*Records provided*
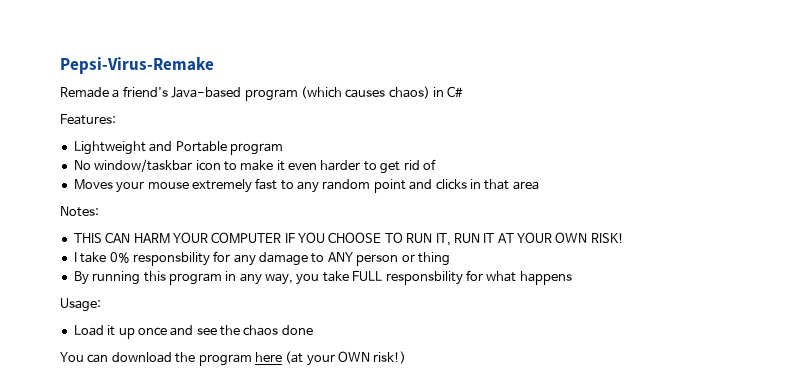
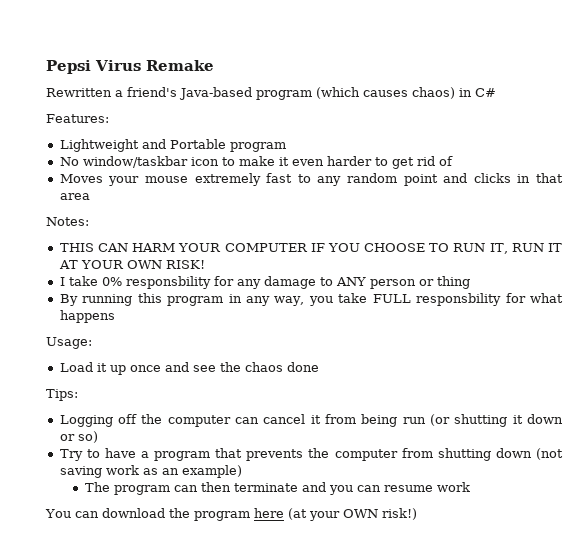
- Pepsi-Virus-Remake
- Remade a friend's Java-based program (which causes chaos) in C#
+ Pepsi Virus Remake
+ Rewritten a friend's Java-based program (which causes chaos) in C#
+ Tips:
+ Logging off the computer can cancel it from being run (or shutting it down or so)
+ Try to have a program that prevents the computer from shutting down (not saving work as an example)
+ The program can then terminate and you can resume work

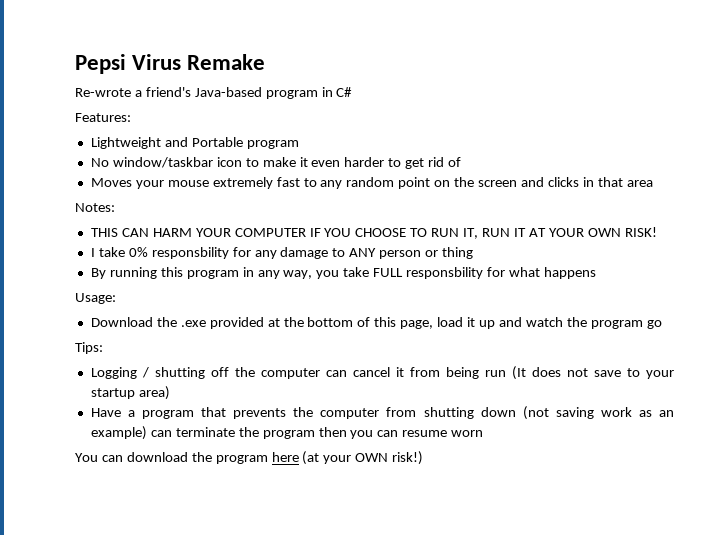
- Rewritten a friend's Java-based program (which causes chaos) in C#
+ Re-wrote a friend's Java-based program in C#
- Moves your mouse extremely fast to any random point and clicks in that area
+ Moves your mouse extremely fast to any random point on the screen and clicks in that area
- Load it up once and see the chaos done
+ Download the .exe provided at the bottom of this page, load it up and watch the program go
- Logging off the computer can cancel it from being run (or shutting it down or so)
- Try to have a program that prevents the computer from shutting down (not saving work as an example)
- The program can then terminate and you can resume work
+ Logging / shutting off the computer can cancel it from being run (It does not save to your startup area)
+ Have a program that prevents the computer from shutting down (not saving work as an example) can terminate the program then you can resume worn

*How to complete this task*
For each line above, output its wording exactly and leave out any picture.

*Exercise result*
- Pepsi-Virus-Remake
- Remade a friend's Java-based program (which causes chaos) in C#
+ Pepsi Virus Remake
+ Rewritten a friend's Java-based program (which causes chaos) in C#
+ Tips:
+ Logging off the computer can cancel it from being run (or shutting it down or so)
+ Try to have a program that prevents the computer from shutting down (not saving work as an example)
+ The program can then terminate and you can resume work

- Rewritten a friend's Java-based program (which causes chaos) in C#
+ Re-wrote a friend's Java-based program in C#
- Moves your mouse extremely fast to any random point and clicks in that area
+ Moves your mouse extremely fast to any random point on the screen and clicks in that area
- Load it up once and see the chaos done
+ Download the .exe provided at the bottom of this page, load it up and watch the program go
- Logging off the computer can cancel it from being run (or shutting it down or so)
- Try to have a program that prevents the computer from shutting down (not saving work as an example)
- The program can then terminate and you can resume work
+ Logging / shutting off the computer can cancel it from being run (It does not save to your startup area)
+ Have a program that prevents the computer from shutting down (not saving work as an example) can terminate the program then you can resume worn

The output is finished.